Start of Block

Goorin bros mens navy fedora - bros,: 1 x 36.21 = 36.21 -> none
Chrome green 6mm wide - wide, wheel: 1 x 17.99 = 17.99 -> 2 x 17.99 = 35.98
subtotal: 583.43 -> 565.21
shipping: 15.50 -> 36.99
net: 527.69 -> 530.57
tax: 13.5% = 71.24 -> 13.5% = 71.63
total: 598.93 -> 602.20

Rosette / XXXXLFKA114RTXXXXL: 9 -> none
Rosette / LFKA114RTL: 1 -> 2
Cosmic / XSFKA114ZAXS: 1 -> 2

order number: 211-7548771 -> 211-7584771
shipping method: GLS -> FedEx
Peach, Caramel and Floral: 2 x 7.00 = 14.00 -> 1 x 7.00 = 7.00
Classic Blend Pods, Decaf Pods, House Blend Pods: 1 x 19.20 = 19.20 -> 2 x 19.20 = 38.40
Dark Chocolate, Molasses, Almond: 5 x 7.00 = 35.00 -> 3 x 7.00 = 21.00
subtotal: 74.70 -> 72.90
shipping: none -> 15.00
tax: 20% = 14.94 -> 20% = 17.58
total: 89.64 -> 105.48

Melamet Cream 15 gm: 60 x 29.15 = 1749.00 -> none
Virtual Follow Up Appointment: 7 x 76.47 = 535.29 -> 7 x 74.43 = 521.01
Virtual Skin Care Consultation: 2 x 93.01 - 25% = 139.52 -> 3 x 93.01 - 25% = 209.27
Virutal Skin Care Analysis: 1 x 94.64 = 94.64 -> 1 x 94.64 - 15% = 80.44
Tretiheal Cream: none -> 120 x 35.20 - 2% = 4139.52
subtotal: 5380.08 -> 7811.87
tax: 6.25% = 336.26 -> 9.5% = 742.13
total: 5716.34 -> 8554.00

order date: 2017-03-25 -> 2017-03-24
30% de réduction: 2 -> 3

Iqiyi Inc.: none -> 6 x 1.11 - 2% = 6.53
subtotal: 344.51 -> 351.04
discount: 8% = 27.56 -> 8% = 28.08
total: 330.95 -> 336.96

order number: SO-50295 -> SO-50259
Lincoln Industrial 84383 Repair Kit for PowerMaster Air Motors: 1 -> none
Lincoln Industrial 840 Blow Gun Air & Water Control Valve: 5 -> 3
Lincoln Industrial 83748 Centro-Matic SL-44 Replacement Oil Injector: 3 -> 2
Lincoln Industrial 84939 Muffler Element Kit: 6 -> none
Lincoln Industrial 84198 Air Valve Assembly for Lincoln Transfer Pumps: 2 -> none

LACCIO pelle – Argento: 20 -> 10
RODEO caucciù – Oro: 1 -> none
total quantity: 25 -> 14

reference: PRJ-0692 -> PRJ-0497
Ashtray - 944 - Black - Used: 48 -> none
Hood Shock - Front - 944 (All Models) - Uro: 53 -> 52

End of Block

### Brief
Your answer should be the full set of records, printed exactly.

### Result below
Goorin bros mens navy fedora - bros,: 1 x 36.21 = 36.21 -> none
Chrome green 6mm wide - wide, wheel: 1 x 17.99 = 17.99 -> 2 x 17.99 = 35.98
subtotal: 583.43 -> 565.21
shipping: 15.50 -> 36.99
net: 527.69 -> 530.57
tax: 13.5% = 71.24 -> 13.5% = 71.63
total: 598.93 -> 602.20

Rosette / XXXXLFKA114RTXXXXL: 9 -> none
Rosette / LFKA114RTL: 1 -> 2
Cosmic / XSFKA114ZAXS: 1 -> 2

order number: 211-7548771 -> 211-7584771
shipping method: GLS -> FedEx
Peach, Caramel and Floral: 2 x 7.00 = 14.00 -> 1 x 7.00 = 7.00
Classic Blend Pods, Decaf Pods, House Blend Pods: 1 x 19.20 = 19.20 -> 2 x 19.20 = 38.40
Dark Chocolate, Molasses, Almond: 5 x 7.00 = 35.00 -> 3 x 7.00 = 21.00
subtotal: 74.70 -> 72.90
shipping: none -> 15.00
tax: 20% = 14.94 -> 20% = 17.58
total: 89.64 -> 105.48

Melamet Cream 15 gm: 60 x 29.15 = 1749.00 -> none
Virtual Follow Up Appointment: 7 x 76.47 = 535.29 -> 7 x 74.43 = 521.01
Virtual Skin Care Consultation: 2 x 93.01 - 25% = 139.52 -> 3 x 93.01 - 25% = 209.27
Virutal Skin Care Analysis: 1 x 94.64 = 94.64 -> 1 x 94.64 - 15% = 80.44
Tretiheal Cream: none -> 120 x 35.20 - 2% = 4139.52
subtotal: 5380.08 -> 7811.87
tax: 6.25% = 336.26 -> 9.5% = 742.13
total: 5716.34 -> 8554.00

order date: 2017-03-25 -> 2017-03-24
30% de réduction: 2 -> 3

Iqiyi Inc.: none -> 6 x 1.11 - 2% = 6.53
subtotal: 344.51 -> 351.04
discount: 8% = 27.56 -> 8% = 28.08
total: 330.95 -> 336.96

order number: SO-50295 -> SO-50259
Lincoln Industrial 84383 Repair Kit for PowerMaster Air Motors: 1 -> none
Lincoln Industrial 840 Blow Gun Air & Water Control Valve: 5 -> 3
Lincoln Industrial 83748 Centro-Matic SL-44 Replacement Oil Injector: 3 -> 2
Lincoln Industrial 84939 Muffler Element Kit: 6 -> none
Lincoln Industrial 84198 Air Valve Assembly for Lincoln Transfer Pumps: 2 -> none

LACCIO pelle – Argento: 20 -> 10
RODEO caucciù – Oro: 1 -> none
total quantity: 25 -> 14

reference: PRJ-0692 -> PRJ-0497
Ashtray - 944 - Black - Used: 48 -> none
Hood Shock - Front - 944 (All Models) - Uro: 53 -> 52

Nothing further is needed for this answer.